Plant Management – wenn Maschinen sprechen

Je mehr Prozesse ins Plant Management integriert werden können, desto größer ist der Nutzen. Betrachten wir die Herstellung von Wendeschneidplatten. Dort ist das Schleifen der Geometrie ein zentraler Prozess. Maximiert man mit Hilfe von Datenerfassung und –auswertung die Produktivität einer einzelnen Agathon Maschine, ist das ein Anfang. Maximiert man mit Hilfe von datenbasiertem Plant Management die kulminierte Produktivität aller Schleifmaschinen, ist der Nutzen nochmals deutlich größer. Und ist man gar in der Lage, die Maschinen der vor- und nachgelagerten Prozesse wie Sintern, Beschichten, Reinigen ebenfalls ins Plant Management zu integrieren, ist der Nutzen umfassend. Aus diesem Grund ist unsere OPC UA Schnittstelle offen. Ein Kunde, der erstmals in Agathon Maschinen investiert und bereits ein MES im Einsatz hat, kann seine neuen Maschinen somit problemlos ins Plant Management integrieren. Andererseits ist die von uns angebotene Schnittstelle plus der MES Lösung PiSolutions offen für Maschinen anderer Anbieter.

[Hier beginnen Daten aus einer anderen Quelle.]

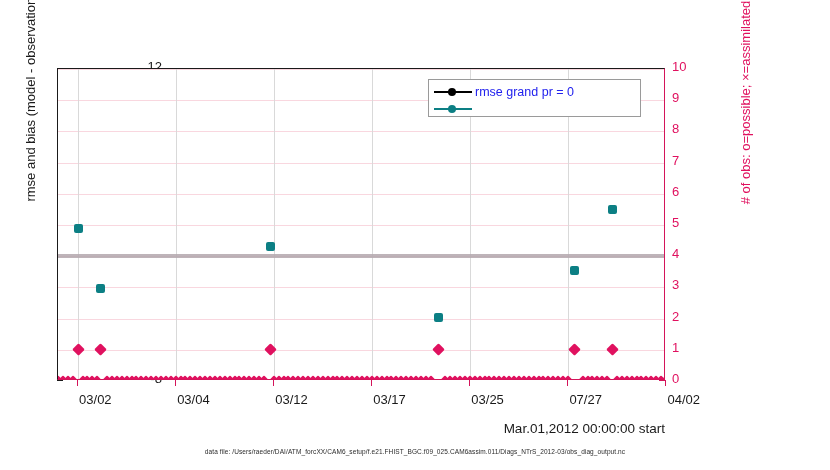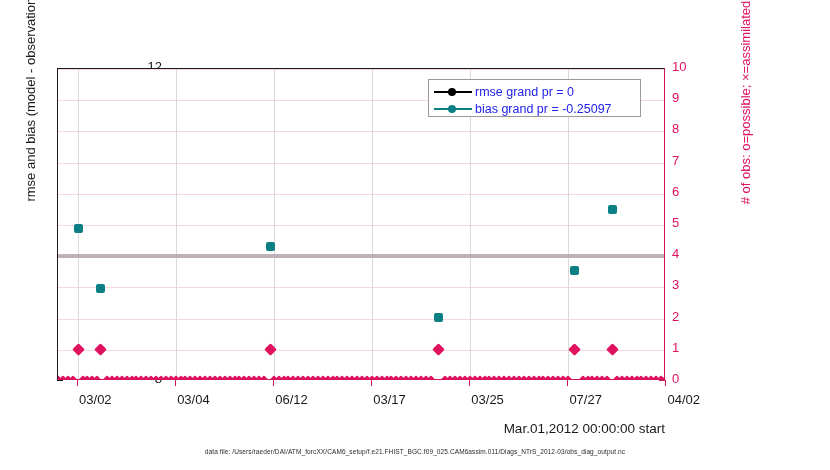--- a/index.html
+++ b/index.html
@@ -190,21 +190,21 @@
       <div class="ytick-right-mark" style="top: 99.2px;"></div>
       <div class="ytick-right" style="top: 68px;">10</div>
       <div class="ytick-right-mark" style="top: 68px;"></div>
     </div>
   <div id="x-ticks">
       <div class="xtick-mark" style="left: 76.6129px;"></div>
       <div class="xtick-label" style="left: 76.6129px;">03/02</div>
       <div class="xtick-mark" style="left: 174.677px;"></div>
       <div class="xtick-label" style="left: 174.677px;">03/04</div>
       <div class="xtick-mark" style="left: 272.742px;"></div>
-      <div class="xtick-label" style="left: 272.742px;">06/12</div>
+      <div class="xtick-label" style="left: 272.742px;">03/12</div>
       <div class="xtick-mark" style="left: 370.806px;"></div>
       <div class="xtick-label" style="left: 370.806px;">03/17</div>
       <div class="xtick-mark" style="left: 468.871px;"></div>
       <div class="xtick-label" style="left: 468.871px;">03/25</div>
       <div class="xtick-mark" style="left: 566.935px;"></div>
       <div class="xtick-label" style="left: 566.935px;">07/27</div>
       <div class="xtick-mark" style="left: 665px;"></div>
       <div class="xtick-label" style="left: 665px;">04/02</div>
     </div>
 
@@ -377,19 +377,18 @@
         <span class="lseg" id="lseg0" style="background: rgb(0, 0, 0);"></span>
           <span class="lmark" id="lmark0" style="background: rgb(0, 0, 0);"></span>
       </span>
       <span class="legend-text">rmse grand pr = 0</span>
     </div>
     <div class="legend-row">
       <span class="legend-sample">
         <span class="lseg" id="lseg1" style="background: rgb(12, 127, 132);"></span>
           <span class="lmark" id="lmark1" style="background: rgb(12, 127, 132);"></span>
       </span>
-      <span class="legend-text">bias grand pr = -0.25097</span>
     </div>
   </div>
 
   <div class="datafile">data file: /Users/raeder/DAI/ATM_forcXX/CAM6_setup/f.e21.FHIST_BGC.f09_025.CAM6assim.011/Diags_NTrS_2012-03/obs_diag_output.nc</div>
 
 </div>
 
 </body></html>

Teleservice spart Zeit und Geld

Abschließend möchten wir auf einen weiteren Aspekt von «Smart Connectivity» eingehen, nämlich auf präventive Wartung und Teleservice. «Wenn ich das früher gewusst hätte.» Wer in eine Agathon Maschine mit OPC UA Schnittstelle investiert, kann diesen Satz aus seinem Sprachgebrauch streichen – zumindest in Bezug auf seine Schleifprozesse. Ein geplanter Serviceeinsatz an einer Maschine ist in aller Regel schneller und günstiger als ein ungeplanter. Agathon bietet seinen Kunden Teleservice an. Das heißt, ein Servicetechniker an der Hotline hat nach Freigabe des Kunden Zugang zur Benutzeroberfläche und auch zu tieferliegenden Bereichen der Systemarchitektur. Bei vier von fünf Anfragen lässt sich das Problem direkt diagnostizieren, so dass der Maschinenbediener vor Ort und unter Anleitung die entsprechenden Handlungen an der Maschine selbst durchführen kann. In den anderen Fällen hat man einen kurzen und gut geplanten Serviceeinsatz vor Ort. In jedem Fall erhöht der Kunde dank des Teleservices seine Produktivität. Nochmals zusammengefasst: «Smart Connectivity» als ein zentraler Aspekt von Industrie 4.0 maximiert die Produktivität auf drei Ebenen. Erstens, indem die Produktivität der einzelnen Maschine maximiert wird. Zweitens, indem dank Plant Management die Produktivität des Maschinenparks ganzheitlich maximiert wird. Und drittens, indem Serviceeinsätze rechtzeitig geplant werden und somit maximal kurz sind.

Das Fazit daraus ist, wer in das richtige Equipment investiert, schraubt die Produktivität seines Maschinenparks um mehrere Umdrehungen nach oben.